Blob Storage
Blob storage is the most common use case for Azure® Data Lake Storage Gen2. This package provides a low-level interface to blob storage and provides capabilities not available in shipping MATLAB®. This package supersedes a previously published blob storage low-level interface https://github.com/mathworks-ref-arch/matlab-azure-blob. Specifically this interface targets Gen2 storage APIs and the Azure v12 SDK rather than the previous generation of APIs and the v8 SDK. While the older interface referenced above provides some forward compatibility with Gen2 it is strongly recommended that this interface be used when working with Gen2 blob storage. While conceptually quite similar the APIs are not backwardly compatible as a consequence of significant changes in the underlying Azure APIs.
Blob Clients
The concept of a Client is central to how blob storage is accessed. A hierarchy of clients exist that target different levels of the storage hierarchy:
BlobServiceClient
- This highest level client addresses the level of blob service itself.BlobContainerClient
- This client primarily supports operations at the container level.BlobClient
- The lowest level client supports operations at the blob level.

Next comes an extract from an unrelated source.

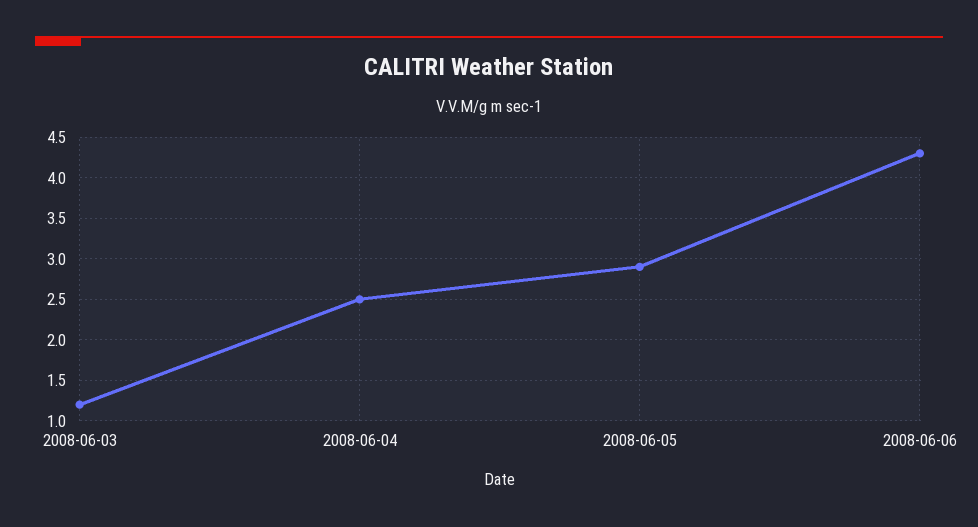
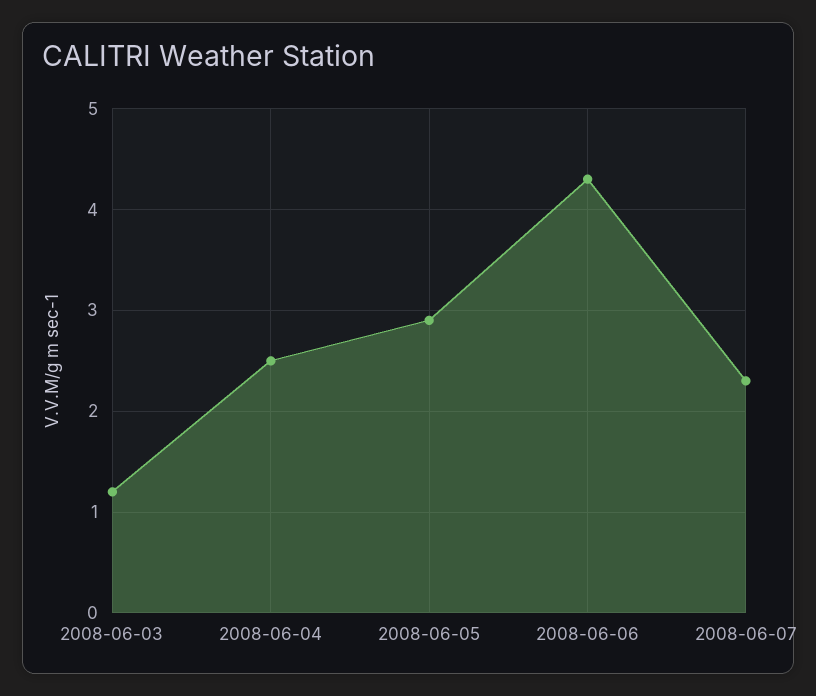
2008-06-07: none -> 2.3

And there is a fourth BlobLeaseClient
which can be used in conjunction with
BlobContainerClient
or BlobClient
for managing leases on blobs and
containers.
Client objects are created and configured using corresponding Builder objects. There is overlap in functionality between the various clients and there may often be more than one way to accomplish a given operation e.g. creating a container.
Detailed information on the underlying client APIs can be found here: Blob Client SDK. This interface exposes a subset of the available functionality to cover common use cases in an extensible way.
A higher-level function createStorageClient() is provided to help build the various clients, see: DataLakeStorageGen2.md
Blob Service Client
A BlobServiceClient
can be created using createStorageClient
as follows:
serviceClient = createStorageClient();
or build on a lower level using BlobServiceClientBuilder
:
% Create the client's builder
builder = azure.storage.blob.BlobServiceClientBuilder();
% configureCredentials is a convenience method that simplifies creating a credentials
% argument for the client's builder. In this case a Connection String is used to
% authenticate. Other authentication methods may required different build steps.
credentials = configureCredentials(fullfile(AzureCommonRoot, 'config', 'settings_ConnectionString.json'));
builder = builder.connectionString(credentials);
% Use a default Netty HTTP client and proxy settings as per MATLAB's proxy preferences
builder = builder.httpClient();
% The service client can now be built and then used
serviceClient = builder.buildClient();
Common Service Client operations
For a full list of supported service client methods consult the API
documentation or call methods()
on the client object or see the
APIReference.md file.
%% Listing containers
% Returns an array of BlobContainerItem objects that describe the containers in
% the current account
results = serviceClient.listBlobContainers();
% Assuming non-empty results show the name of the first container
results(1).getName()
%% Create & Delete a container
% The service client creates a container with a given name an returns
% a corresponding BlobContainerObject
containerClient = serviceClient.createBlobContainer(containerName);
% We can use that client to test the container's existence
tf = containerClient.exists();
% The service client can the delete the container
serviceClient.deleteBlobContainer(containerName);
% Or alternatively the BlobContainerClient can do the deletion
containerClient.deleteContainer();
Blob Container Client
A BlobContainerClient appears very similar to a service client both in creation and operation.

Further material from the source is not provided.